> **Work required**:
Please return every line in the following data that includes the string "RECREATION".

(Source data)
*-*-*
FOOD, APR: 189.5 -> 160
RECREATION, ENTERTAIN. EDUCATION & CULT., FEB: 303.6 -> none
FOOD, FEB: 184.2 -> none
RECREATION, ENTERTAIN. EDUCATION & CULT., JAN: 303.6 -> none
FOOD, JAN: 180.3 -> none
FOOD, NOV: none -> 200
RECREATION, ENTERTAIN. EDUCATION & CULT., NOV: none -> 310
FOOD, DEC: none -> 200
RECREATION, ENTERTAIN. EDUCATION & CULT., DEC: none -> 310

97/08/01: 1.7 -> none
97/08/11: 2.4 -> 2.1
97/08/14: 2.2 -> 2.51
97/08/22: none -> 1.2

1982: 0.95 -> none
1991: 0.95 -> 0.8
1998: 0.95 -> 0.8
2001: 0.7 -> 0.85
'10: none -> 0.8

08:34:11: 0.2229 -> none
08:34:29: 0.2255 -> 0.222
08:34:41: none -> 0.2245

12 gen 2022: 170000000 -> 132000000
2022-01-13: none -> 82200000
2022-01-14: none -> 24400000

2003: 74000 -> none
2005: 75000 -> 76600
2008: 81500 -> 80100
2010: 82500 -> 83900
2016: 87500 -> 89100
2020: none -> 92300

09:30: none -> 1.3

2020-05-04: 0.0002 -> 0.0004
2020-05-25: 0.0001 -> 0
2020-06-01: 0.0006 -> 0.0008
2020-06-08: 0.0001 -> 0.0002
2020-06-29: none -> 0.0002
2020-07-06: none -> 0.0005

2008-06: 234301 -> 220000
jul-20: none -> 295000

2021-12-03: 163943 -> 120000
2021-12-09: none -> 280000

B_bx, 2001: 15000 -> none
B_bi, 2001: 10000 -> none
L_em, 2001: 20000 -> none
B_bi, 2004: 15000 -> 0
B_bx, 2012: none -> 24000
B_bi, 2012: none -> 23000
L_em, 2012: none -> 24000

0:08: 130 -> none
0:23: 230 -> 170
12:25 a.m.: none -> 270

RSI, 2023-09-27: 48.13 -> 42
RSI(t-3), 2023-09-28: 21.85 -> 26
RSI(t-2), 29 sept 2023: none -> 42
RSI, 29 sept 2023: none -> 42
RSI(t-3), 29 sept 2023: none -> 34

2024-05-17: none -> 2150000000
*-*-*
> **Finished task**:
RECREATION, ENTERTAIN. EDUCATION & CULT., FEB: 303.6 -> none
RECREATION, ENTERTAIN. EDUCATION & CULT., JAN: 303.6 -> none
RECREATION, ENTERTAIN. EDUCATION & CULT., NOV: none -> 310
RECREATION, ENTERTAIN. EDUCATION & CULT., DEC: none -> 310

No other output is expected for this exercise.